Stop blaming rich people
Nicholas Kristof’s article in the Herald’s July 25 edition addressing inequality raises some questions. First, he says inequality has worsened significantly in the U.S. That is true. The middle class is shrinking. But then he says inequality is in itself an impediment to economic growth. Doesn’t he have his premise backwards? If the middle class is more fully employed and consumer spending is robust, economic inequality will significantly lessen. It is not the state of inequality in and of itself which produces a lack of economic growth.
If that premise is accepted, then inequality breeds more inequality and a downward spiraling effect results. Isn’t the problem the economic policies and regulatory onslaught coming out of Washington the real culprit causing economic growth to stagnate? What jobs are being created are those which are part time or involve lower wages. If we can spur economic growth through lower corporate taxes and reduced regulatory and other burdens on employers, especially smaller companies, we will see a resurrection of a more robust middle class.

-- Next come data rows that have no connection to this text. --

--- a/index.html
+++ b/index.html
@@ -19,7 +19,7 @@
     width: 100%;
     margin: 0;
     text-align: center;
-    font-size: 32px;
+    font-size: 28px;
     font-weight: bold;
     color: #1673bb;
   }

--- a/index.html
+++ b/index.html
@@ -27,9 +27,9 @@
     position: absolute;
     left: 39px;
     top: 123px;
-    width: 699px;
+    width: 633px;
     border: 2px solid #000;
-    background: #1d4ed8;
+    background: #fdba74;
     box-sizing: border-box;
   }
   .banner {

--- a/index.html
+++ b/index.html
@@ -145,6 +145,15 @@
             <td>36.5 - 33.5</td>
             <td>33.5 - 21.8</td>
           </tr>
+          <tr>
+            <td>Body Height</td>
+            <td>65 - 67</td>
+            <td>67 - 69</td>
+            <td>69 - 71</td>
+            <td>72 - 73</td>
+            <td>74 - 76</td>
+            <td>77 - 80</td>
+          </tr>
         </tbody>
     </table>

Of course, he blames the easy target of the rich. The rich get richer by growing their businesses. Does he believe The New York Times owners and high paid executives are happy with a stagnant business? I think not. Improving their product helps grow their business resulting in hiring more staff. Instead of concentrating on bashing the rich, start questioning whether the policies coming out of Washington are sufficiently business-friendly to finally promote economic growth thereby reducing inequality.
Finally, he suggests more education of the poor would help. Maybe the educational system needs to be fixed, especially when efforts to promote magnet schools benefiting the poor are being fought against.
Let’s focus on economic policies which promote economic growth and reduce inequality rather than blame the rich.